Et le premier contrat en a appelé d'autres. Douze ce mois-ci : douze c'est beaucoup, ça fait douze carrières d'auteurs lancées, douze succès en librairie, douze repas d'affaires, douze poignées de main solennelles. Aujourd'hui ça fait un mois depuis que je suis dans l'entreprise. J'ai touché mon premier salaire, ma première paye honorable et au-dessus du salaire minimum ; et en marchant vers le bureau, je remarque que le jour se lève de plus en plus tard. Il fait encore nuit, le matin, quand je pars. Les températures sont de plus en plus fraîches aussi. Les feuilles mortes sont tombées, elles collent à mes bottes quand je marche sous un tapis de pluie et de terre mouillée, parce que j'ai décidé de traverser Central Park et de déroger à mon chemin habituel. Parfois j'aime bien changer mes habitudes ; mais ce serait peut-être un peu moins triste si je n'avais pas ma sœur au téléphone pour me raconter à quel point notre père a déraillé hier soir.

- Il tenait pas debout, j'ai dû le mettre sous la douche froide pour le réveiller.

Je grimace, coince le téléphone entre mon épaule et mon oreille pour avoir ma main libre et remonter la fermeture éclair de mon imperméable. Le vent se lève avec les nuages noirs et ma sœur continue :

- Après, il a fait que de pleurer. C'était juste moche. Lui qui pleure et qui crie et les voisins qui sont venus - j'ai jamais eu aussi honte.

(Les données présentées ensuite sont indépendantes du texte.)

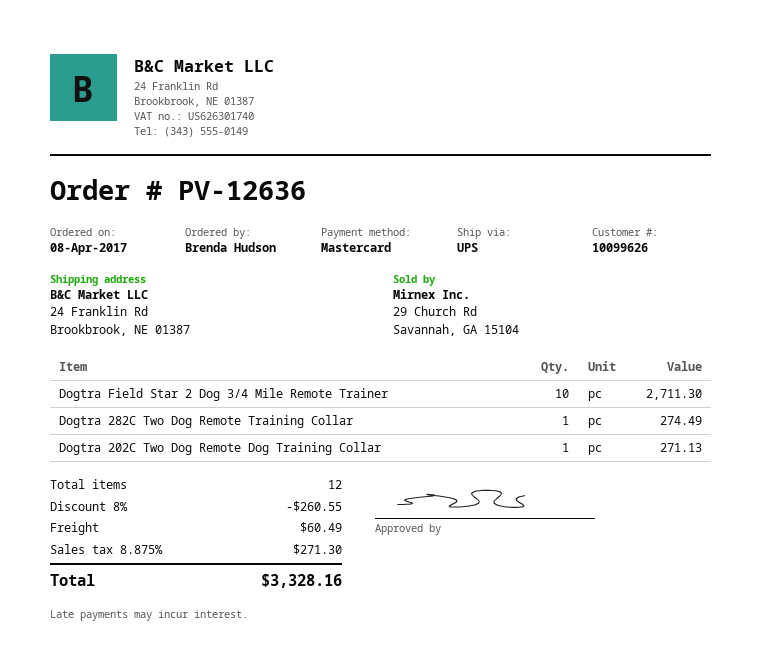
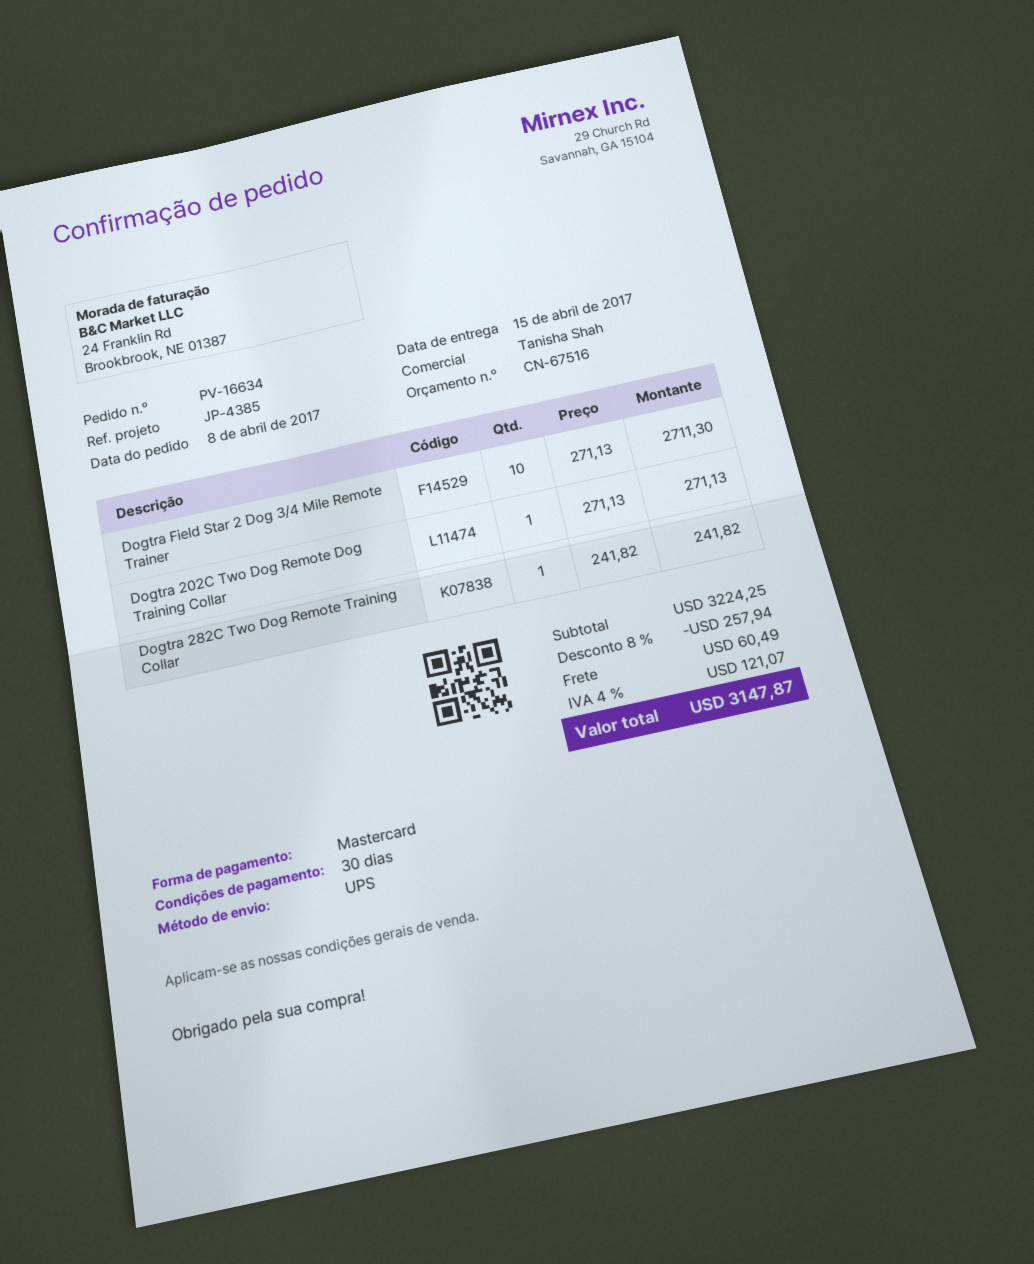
order number: PV-12636 -> PV-16634
Dogtra 282C Two Dog Remote Training Collar: 1 for 274.49 -> 1 for 241.82
discount: 8% = 260.55 -> 8% = 257.94
tax: 8.875% = 271.30 -> 4% = 121.07
total: 3328.16 -> 3147.87

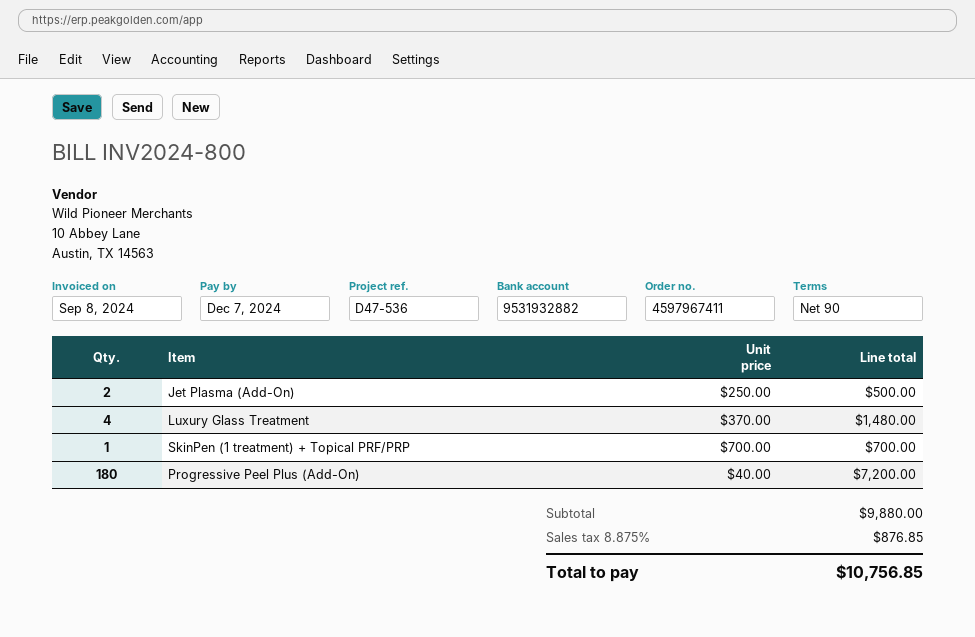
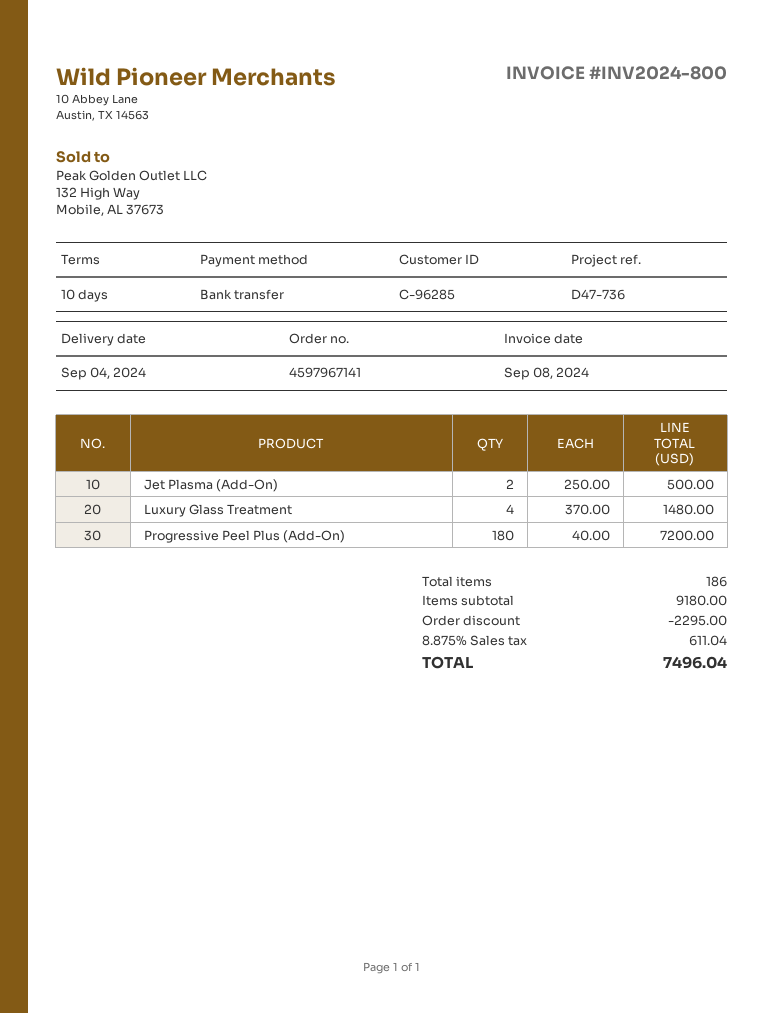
order number: 4597967411 -> 4597967141
payment terms: 90 days -> 10 days
reference: D47-536 -> D47-736
SkinPen (1 treatment) + Topical PRF/PRP: 1 x 700.00 = 700.00 -> none
subtotal: 9880.00 -> 9180.00
discount: none -> 2295.00
tax: 8.875% = 876.85 -> 8.875% = 611.04
total: 10756.85 -> 7496.04

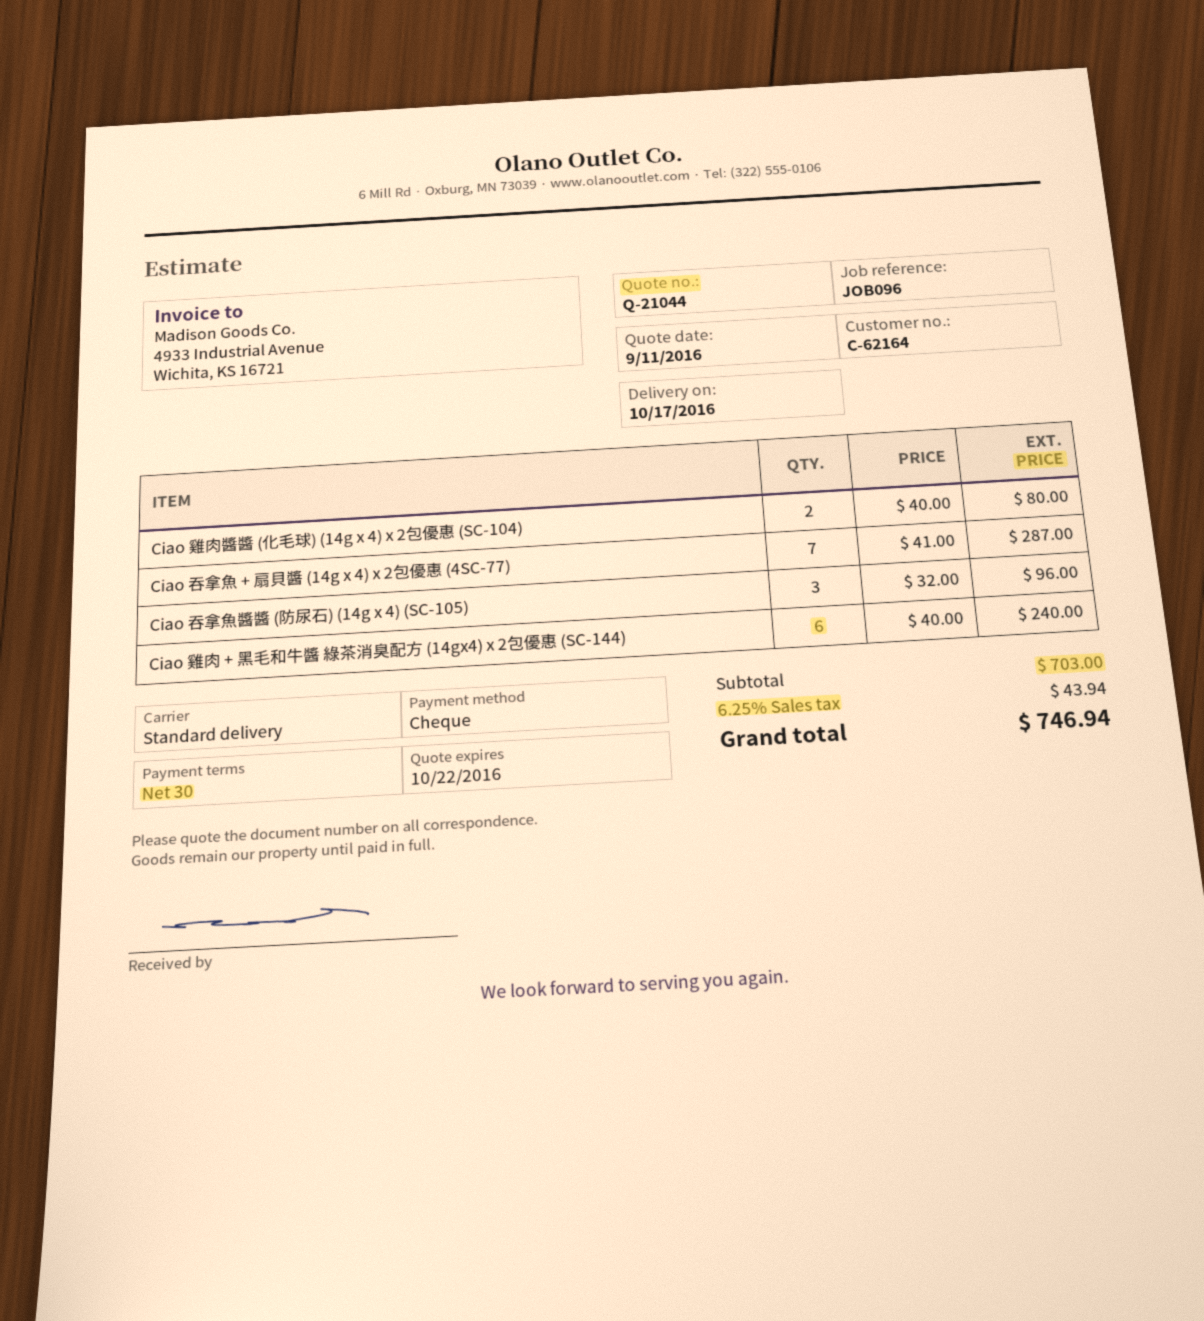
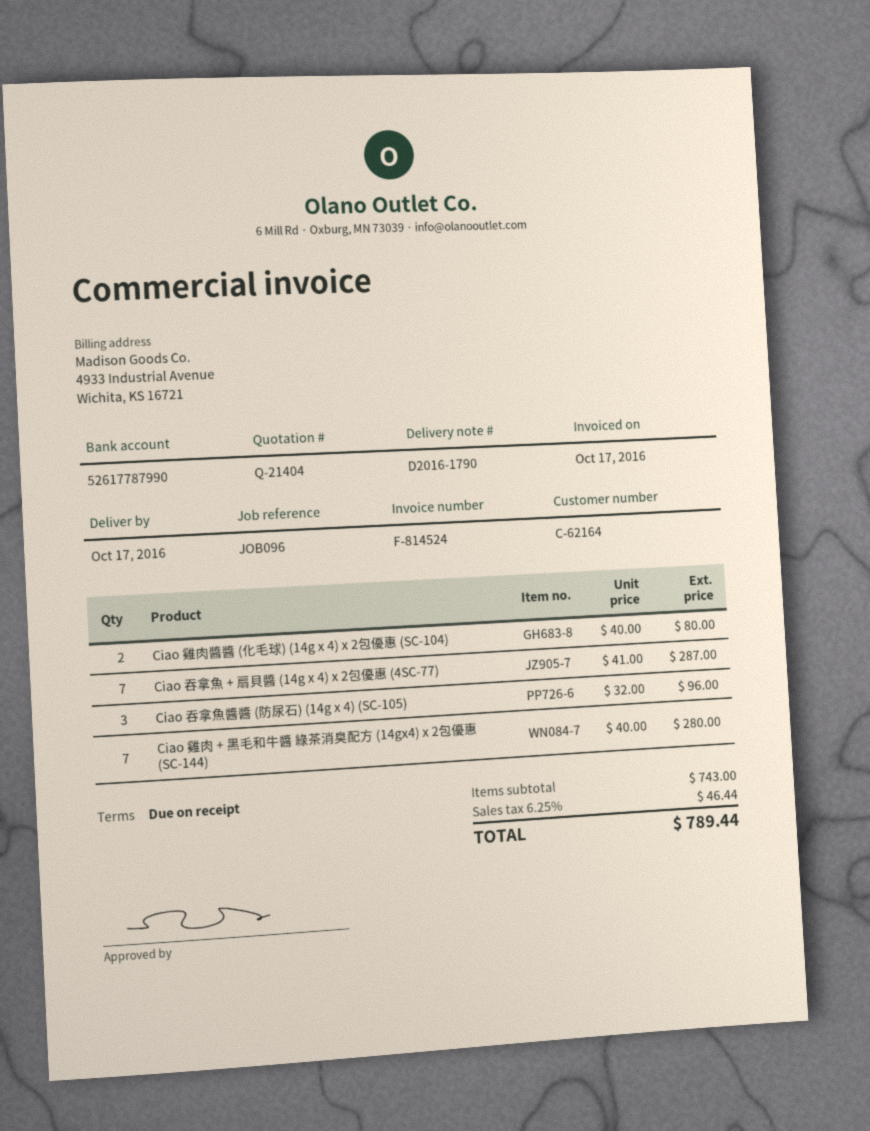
quote number: Q-21044 -> Q-21404
payment terms: 30 days -> on receipt
Ciao 雞肉 + 黑毛和牛醬 綠茶消臭配方 (14gx4) x 2包優惠 (SC-144): 6 x 40.00 = 240.00 -> 7 x 40.00 = 280.00
subtotal: 703.00 -> 743.00
tax: 6.25% = 43.94 -> 6.25% = 46.44
total: 746.94 -> 789.44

- On s'en fout des voisins.

- Moi je m'en fous pas.

Ce que cette phrase veut dire en réalité, c'est : pour toi c'est facile. Tu n'es pas là. Tu n'as pas honte parce que tu n'es pas là. Tu aurais eu honte tout pareil que moi si tu avais été là.

- Je vais devoir te laisser, Jenny, j'arrive au boulot, je conclus finalement. Je te rappelle ce soir.

Mais je suis contrariée. Généralement je ne le montre pas : je trouve toujours un moyen d'afficher un sourire de circonstance, sauf que l'image de mon père qui pleure, ivre sous la douche froide, me reste en tête, et ça doit se voir dans l'éclat triste de mes yeux lorsque j'apporte l'éternel café noir à Ethan pour démarrer la journée.


[ETHAN]

Et à chaque contrat signé, j'ai été bluffé. Parce que Anna a su se rendre utile. Elle a su manier les clés que je lui tendais pour avancer et montrer de quoi elle était capable. Et c'est ce qui m'épate tant, chez elle. Cette facilité qu'elle a à s'acclimater à chaque situation. Et ça m'impressionne presque.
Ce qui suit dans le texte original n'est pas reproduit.